Streamlines the common agentbox.yaml patterns so projects stop hand-rolling marker guards and sed commands. Three declarative primitives:

1. idempotent: tasks

Tasks re-run on every box start, so they must be idempotent. Now declarative:

  • idempotent: true — supervisor stores a marker keyed by a hash of the resolved command (/var/lib/agentbox/tasks/<name>, on rootfs, captured by checkpoints, off /workspace). Editing the command re-runs it.
  • idempotent: { check: <cmd> } — probe-first; exit 0 = skip, no marker.
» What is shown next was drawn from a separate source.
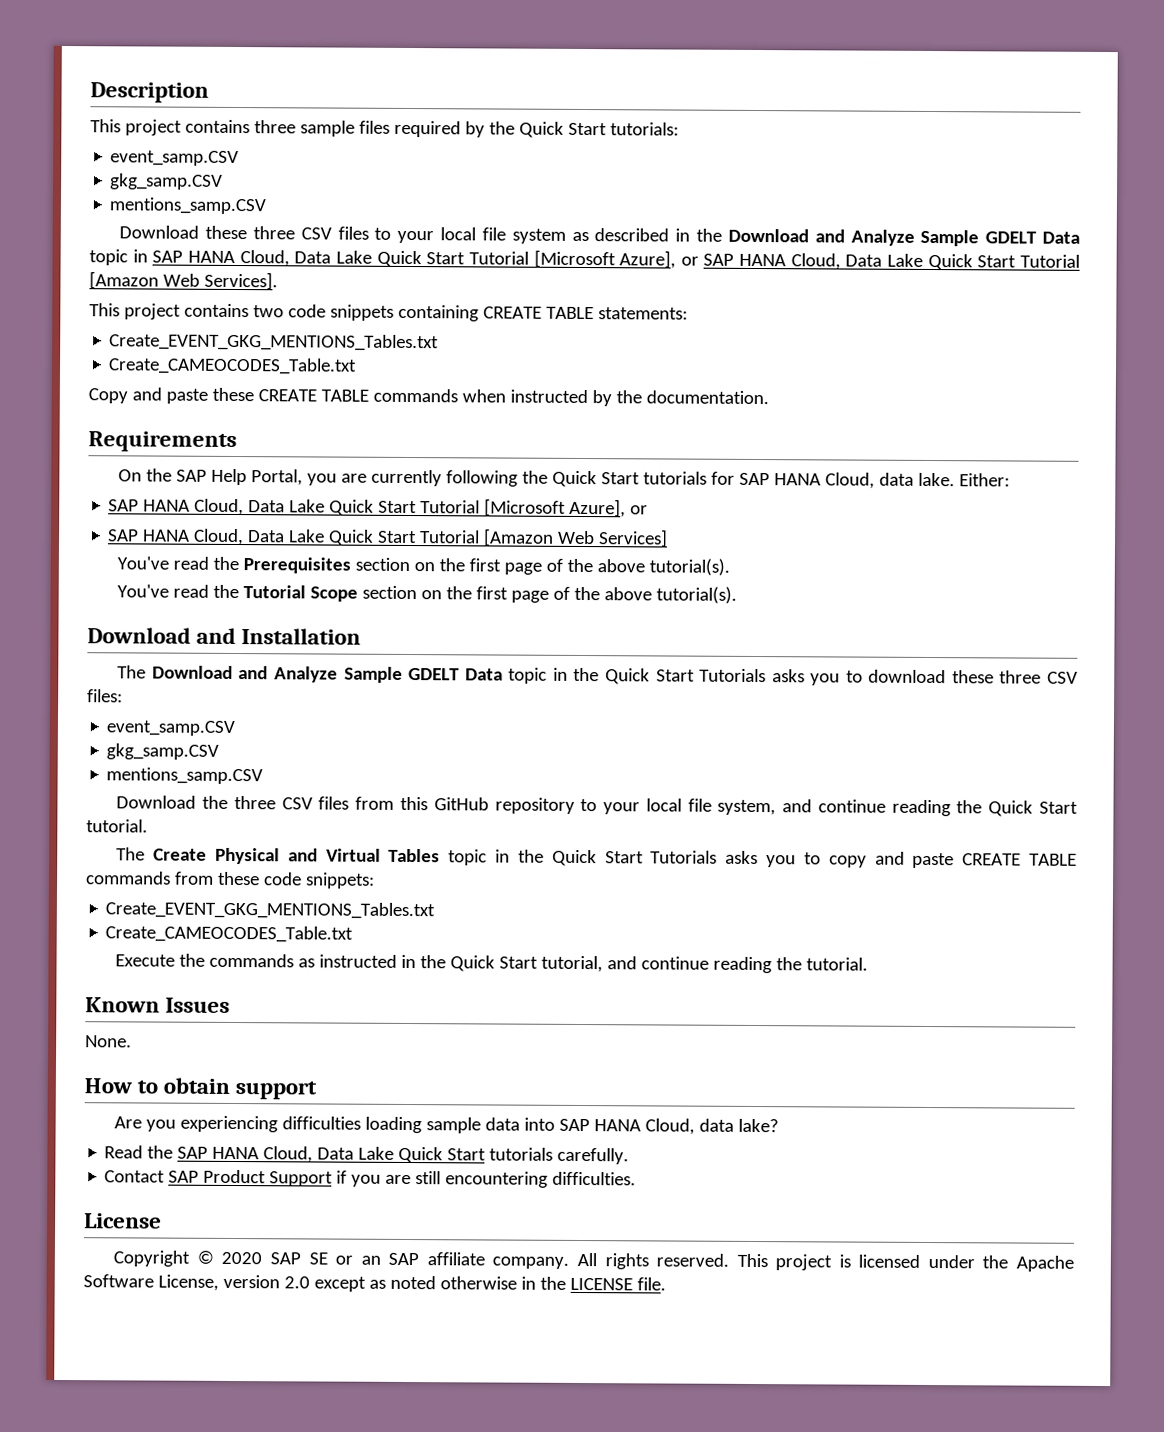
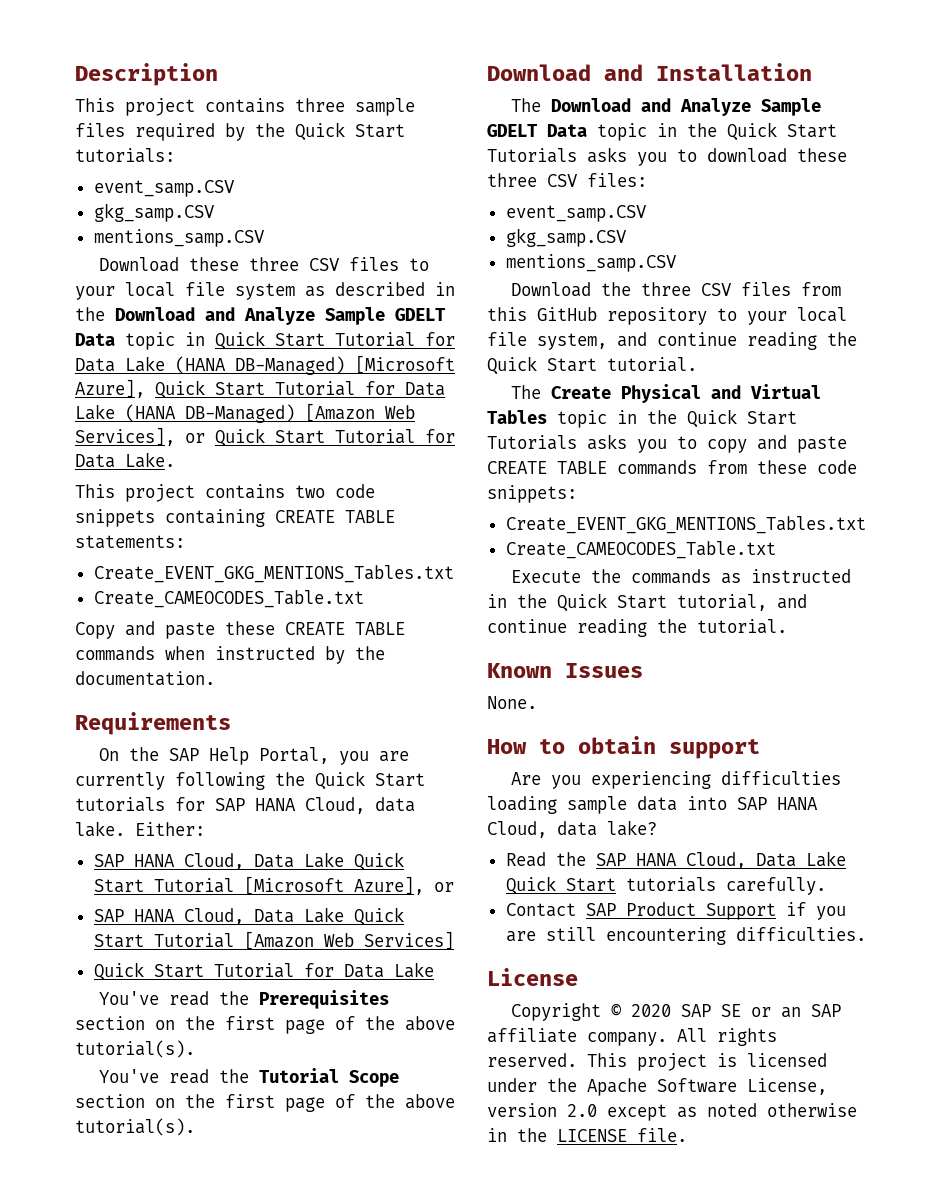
[152,249,1080,271] [89,271,278,291] SAP HANA Cloud, Data Lake Quick Start Tutorial [Microsoft Azure], or SAP HANA Cloud, Data Lake Quick Start Tutorial [Amazon Web Services]. -> [215,331,455,350] [75,355,455,375] [75,379,445,399] [75,403,415,423] [75,427,455,447] [75,452,175,468] Quick Start Tutorial for Data Lake (HANA DB-Managed) [Microsoft Azure], Quick Start Tutorial for Data Lake (HANA DB-Managed) [Amazon Web Services], or Quick Start Tutorial for Data Lake.
(669, 538) none -> [93,962,434,981] // Quick Start Tutorial for Data Lake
The right guard for state outside the checkpoint (e.g. a containerized DB), where a filesystem marker would desync.
  • run-task --force bypasses both.

2. Replacement engine (render + carry)

A declarative sed alternative, pure engine in @agentbox/core (re-exported by @agentbox/ctl):

  • agentbox-ctl render <src> — in-box: --env (whitelist {{AGENTBOX_*}} placeholders), --rules, --rule, --rule-regex, --out/--in-place.
  • carry replaceEnvs / replace / rules — host-side rendering of carried files to a temp before copy (file-only; original host file untouched).
  • top-level replacements: — reusable named rule-sets referenced by both.

Placeholders are a fixed whitelist (predictable; secrets never substitutable); arbitrary substitutions go through explicit rules.

Verified end-to-end on a real project (Evinto/optima)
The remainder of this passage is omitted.